All attempts to land on the southern side of the Meuse failed. Fortunately for Guderian, the 1st Panzer Division succeeded in crossing the Meuse in the centre (see above). Once across, it headed into the right (eastern) flank of the French at Donchery. Some of its units cleared the Meuse bend. Assault engineers and the 1st Panzer Division neutralised the guns at Bellevue Castle and cleared the bunker positions along the Meuse from the rear. The artillery falling on the 2nd Panzer Division's eastern flank was stopped. With the threat of artillery fire on its right flank removed, the units on the 2nd Panzer's left flank crossed the river and infiltrated the French positions opposite Donchery at 20:00. Heavy French fire continued from the bunkers in front of Donchery on the south side of the Meuse. It was not until 22:20, in darkness, that regular ferrying missions enabled the reinforcement of the German bridgehead.

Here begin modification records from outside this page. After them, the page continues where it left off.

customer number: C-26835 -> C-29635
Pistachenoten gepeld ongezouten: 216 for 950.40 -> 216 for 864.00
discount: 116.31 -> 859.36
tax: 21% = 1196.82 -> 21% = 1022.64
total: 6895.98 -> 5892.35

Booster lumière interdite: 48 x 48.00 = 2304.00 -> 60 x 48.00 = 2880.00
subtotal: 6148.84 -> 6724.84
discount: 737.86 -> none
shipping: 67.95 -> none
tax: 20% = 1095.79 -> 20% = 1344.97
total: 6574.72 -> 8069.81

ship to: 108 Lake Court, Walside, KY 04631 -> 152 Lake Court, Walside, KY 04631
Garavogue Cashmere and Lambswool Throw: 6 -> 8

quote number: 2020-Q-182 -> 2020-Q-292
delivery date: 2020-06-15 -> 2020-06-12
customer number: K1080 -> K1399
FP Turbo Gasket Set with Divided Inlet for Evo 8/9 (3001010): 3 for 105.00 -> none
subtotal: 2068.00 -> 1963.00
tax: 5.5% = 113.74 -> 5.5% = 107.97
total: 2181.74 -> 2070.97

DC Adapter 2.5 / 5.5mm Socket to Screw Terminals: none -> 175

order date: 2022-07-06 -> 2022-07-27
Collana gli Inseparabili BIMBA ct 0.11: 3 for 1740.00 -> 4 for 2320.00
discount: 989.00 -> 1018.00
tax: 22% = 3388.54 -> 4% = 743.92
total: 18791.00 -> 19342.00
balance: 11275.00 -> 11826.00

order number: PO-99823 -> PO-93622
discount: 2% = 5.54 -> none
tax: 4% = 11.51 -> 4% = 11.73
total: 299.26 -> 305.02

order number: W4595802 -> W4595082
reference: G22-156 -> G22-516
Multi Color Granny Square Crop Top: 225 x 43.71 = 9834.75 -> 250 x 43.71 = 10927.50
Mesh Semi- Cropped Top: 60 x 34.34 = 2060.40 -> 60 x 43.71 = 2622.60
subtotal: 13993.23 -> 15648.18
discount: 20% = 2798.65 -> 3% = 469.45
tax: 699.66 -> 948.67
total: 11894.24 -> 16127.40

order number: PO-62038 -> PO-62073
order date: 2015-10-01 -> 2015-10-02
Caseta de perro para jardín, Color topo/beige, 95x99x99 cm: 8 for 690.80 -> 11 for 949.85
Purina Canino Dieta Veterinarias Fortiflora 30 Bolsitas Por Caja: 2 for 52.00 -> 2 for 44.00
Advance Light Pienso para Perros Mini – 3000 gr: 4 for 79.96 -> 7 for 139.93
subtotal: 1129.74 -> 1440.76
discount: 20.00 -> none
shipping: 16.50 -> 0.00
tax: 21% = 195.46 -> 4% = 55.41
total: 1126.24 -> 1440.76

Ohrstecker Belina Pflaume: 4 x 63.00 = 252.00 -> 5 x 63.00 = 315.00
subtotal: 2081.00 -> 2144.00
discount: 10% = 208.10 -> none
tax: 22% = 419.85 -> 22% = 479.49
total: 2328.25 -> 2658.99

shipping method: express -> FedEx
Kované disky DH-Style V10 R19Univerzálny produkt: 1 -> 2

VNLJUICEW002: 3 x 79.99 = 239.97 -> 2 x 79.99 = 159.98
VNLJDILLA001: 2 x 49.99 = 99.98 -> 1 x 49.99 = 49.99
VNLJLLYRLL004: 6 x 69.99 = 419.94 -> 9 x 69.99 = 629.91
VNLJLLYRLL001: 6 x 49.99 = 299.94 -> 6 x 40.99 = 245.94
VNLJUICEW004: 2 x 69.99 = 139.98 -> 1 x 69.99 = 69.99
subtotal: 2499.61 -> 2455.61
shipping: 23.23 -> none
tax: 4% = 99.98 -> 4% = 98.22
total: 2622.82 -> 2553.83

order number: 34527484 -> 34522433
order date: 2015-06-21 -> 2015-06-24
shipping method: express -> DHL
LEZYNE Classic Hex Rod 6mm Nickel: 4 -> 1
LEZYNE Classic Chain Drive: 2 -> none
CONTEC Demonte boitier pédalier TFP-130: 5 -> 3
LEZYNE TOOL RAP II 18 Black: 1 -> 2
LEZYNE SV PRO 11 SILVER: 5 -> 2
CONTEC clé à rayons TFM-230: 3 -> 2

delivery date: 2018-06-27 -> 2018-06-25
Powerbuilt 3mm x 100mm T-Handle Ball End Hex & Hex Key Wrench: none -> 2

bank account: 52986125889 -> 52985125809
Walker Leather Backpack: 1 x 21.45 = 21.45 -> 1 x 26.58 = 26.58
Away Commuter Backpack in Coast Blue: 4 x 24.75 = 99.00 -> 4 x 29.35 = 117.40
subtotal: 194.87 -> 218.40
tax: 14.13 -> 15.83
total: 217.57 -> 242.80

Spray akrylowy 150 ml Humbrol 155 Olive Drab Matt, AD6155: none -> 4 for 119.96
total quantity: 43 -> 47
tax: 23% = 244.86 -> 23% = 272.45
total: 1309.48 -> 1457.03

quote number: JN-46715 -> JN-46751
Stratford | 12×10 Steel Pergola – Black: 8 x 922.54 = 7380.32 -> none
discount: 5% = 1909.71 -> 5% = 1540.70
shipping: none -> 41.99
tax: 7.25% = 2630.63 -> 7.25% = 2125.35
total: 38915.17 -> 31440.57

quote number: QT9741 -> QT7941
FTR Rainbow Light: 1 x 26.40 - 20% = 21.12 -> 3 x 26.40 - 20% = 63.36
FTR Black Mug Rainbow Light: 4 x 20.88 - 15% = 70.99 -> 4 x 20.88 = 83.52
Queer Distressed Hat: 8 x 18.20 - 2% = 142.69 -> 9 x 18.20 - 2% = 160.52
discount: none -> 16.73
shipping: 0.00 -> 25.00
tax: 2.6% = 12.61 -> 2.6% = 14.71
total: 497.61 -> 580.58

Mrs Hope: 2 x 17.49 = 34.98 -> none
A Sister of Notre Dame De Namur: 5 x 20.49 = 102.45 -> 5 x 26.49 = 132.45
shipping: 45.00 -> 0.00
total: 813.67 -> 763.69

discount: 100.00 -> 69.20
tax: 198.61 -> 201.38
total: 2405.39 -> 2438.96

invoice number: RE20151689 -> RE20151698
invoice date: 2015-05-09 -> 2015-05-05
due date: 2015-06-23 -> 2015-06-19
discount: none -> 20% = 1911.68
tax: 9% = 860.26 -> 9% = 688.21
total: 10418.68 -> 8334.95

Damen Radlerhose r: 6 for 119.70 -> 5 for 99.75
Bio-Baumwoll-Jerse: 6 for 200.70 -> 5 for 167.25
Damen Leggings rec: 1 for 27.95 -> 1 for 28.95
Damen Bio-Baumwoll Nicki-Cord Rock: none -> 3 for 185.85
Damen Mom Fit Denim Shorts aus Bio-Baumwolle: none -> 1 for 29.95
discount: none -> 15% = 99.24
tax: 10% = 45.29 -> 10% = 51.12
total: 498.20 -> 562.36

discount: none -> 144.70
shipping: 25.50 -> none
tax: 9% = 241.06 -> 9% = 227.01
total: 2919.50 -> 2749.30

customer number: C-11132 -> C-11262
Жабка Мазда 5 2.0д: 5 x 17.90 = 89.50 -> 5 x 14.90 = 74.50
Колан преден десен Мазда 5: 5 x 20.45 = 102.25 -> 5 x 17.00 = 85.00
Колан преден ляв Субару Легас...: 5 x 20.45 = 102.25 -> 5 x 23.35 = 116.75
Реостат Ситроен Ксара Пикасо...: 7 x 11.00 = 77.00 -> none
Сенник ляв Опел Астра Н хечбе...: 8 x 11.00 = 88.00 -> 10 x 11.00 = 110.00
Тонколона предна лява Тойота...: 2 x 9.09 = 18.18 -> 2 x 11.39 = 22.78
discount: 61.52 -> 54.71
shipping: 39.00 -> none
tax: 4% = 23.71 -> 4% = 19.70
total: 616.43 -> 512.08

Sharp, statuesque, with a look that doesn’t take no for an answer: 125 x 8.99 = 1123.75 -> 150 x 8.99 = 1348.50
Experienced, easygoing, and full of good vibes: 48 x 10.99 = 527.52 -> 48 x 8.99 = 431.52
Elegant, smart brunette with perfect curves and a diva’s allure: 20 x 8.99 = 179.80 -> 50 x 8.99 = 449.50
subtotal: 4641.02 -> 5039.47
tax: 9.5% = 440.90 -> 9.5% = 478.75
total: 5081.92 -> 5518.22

===10th Panzer at Wadelincourt===
The 10th Panzer Division, like the 2nd Panzer Division, had detached its heavy artillery batteries to support neighbouring units. It was left with just 24 light 105 mm howitzers. Moreover, the batteries were short of ammunition. The Luftwaffe had not helped the 10th Panzer Division, as most of the air attacks were in support of the 1st Panzer Division in the central sector. This meant all of the French artillery and machine-gun positions in the area of Wadelincourt were undisturbed. Added to this, the newly inserted 71st Infantry Division and French X Corps in the Remilly-Aillicourt area prevented the 10th Panzer Division from making any quick progress. The division also had to advance to the river across some 600–800 m of open flat terrain.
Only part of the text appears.